PROMPT: The output must reproduce each line of the data word for word.

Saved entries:
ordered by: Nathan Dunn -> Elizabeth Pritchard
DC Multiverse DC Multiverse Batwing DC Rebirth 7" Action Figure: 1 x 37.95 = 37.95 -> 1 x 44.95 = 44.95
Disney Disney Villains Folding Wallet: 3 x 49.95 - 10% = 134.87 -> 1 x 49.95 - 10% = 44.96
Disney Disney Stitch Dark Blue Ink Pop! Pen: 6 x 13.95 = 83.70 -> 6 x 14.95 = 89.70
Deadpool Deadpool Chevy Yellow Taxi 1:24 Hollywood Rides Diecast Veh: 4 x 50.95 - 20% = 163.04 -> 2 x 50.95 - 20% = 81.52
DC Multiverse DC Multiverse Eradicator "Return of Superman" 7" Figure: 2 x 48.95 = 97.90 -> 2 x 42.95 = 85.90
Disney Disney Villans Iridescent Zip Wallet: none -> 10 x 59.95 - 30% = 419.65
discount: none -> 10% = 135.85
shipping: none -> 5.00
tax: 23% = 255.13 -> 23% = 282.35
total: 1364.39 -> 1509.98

ANSWER:
ordered by: Nathan Dunn -> Elizabeth Pritchard
DC Multiverse DC Multiverse Batwing DC Rebirth 7" Action Figure: 1 x 37.95 = 37.95 -> 1 x 44.95 = 44.95
Disney Disney Villains Folding Wallet: 3 x 49.95 - 10% = 134.87 -> 1 x 49.95 - 10% = 44.96
Disney Disney Stitch Dark Blue Ink Pop! Pen: 6 x 13.95 = 83.70 -> 6 x 14.95 = 89.70
Deadpool Deadpool Chevy Yellow Taxi 1:24 Hollywood Rides Diecast Veh: 4 x 50.95 - 20% = 163.04 -> 2 x 50.95 - 20% = 81.52
DC Multiverse DC Multiverse Eradicator "Return of Superman" 7" Figure: 2 x 48.95 = 97.90 -> 2 x 42.95 = 85.90
Disney Disney Villans Iridescent Zip Wallet: none -> 10 x 59.95 - 30% = 419.65
discount: none -> 10% = 135.85
shipping: none -> 5.00
tax: 23% = 255.13 -> 23% = 282.35
total: 1364.39 -> 1509.98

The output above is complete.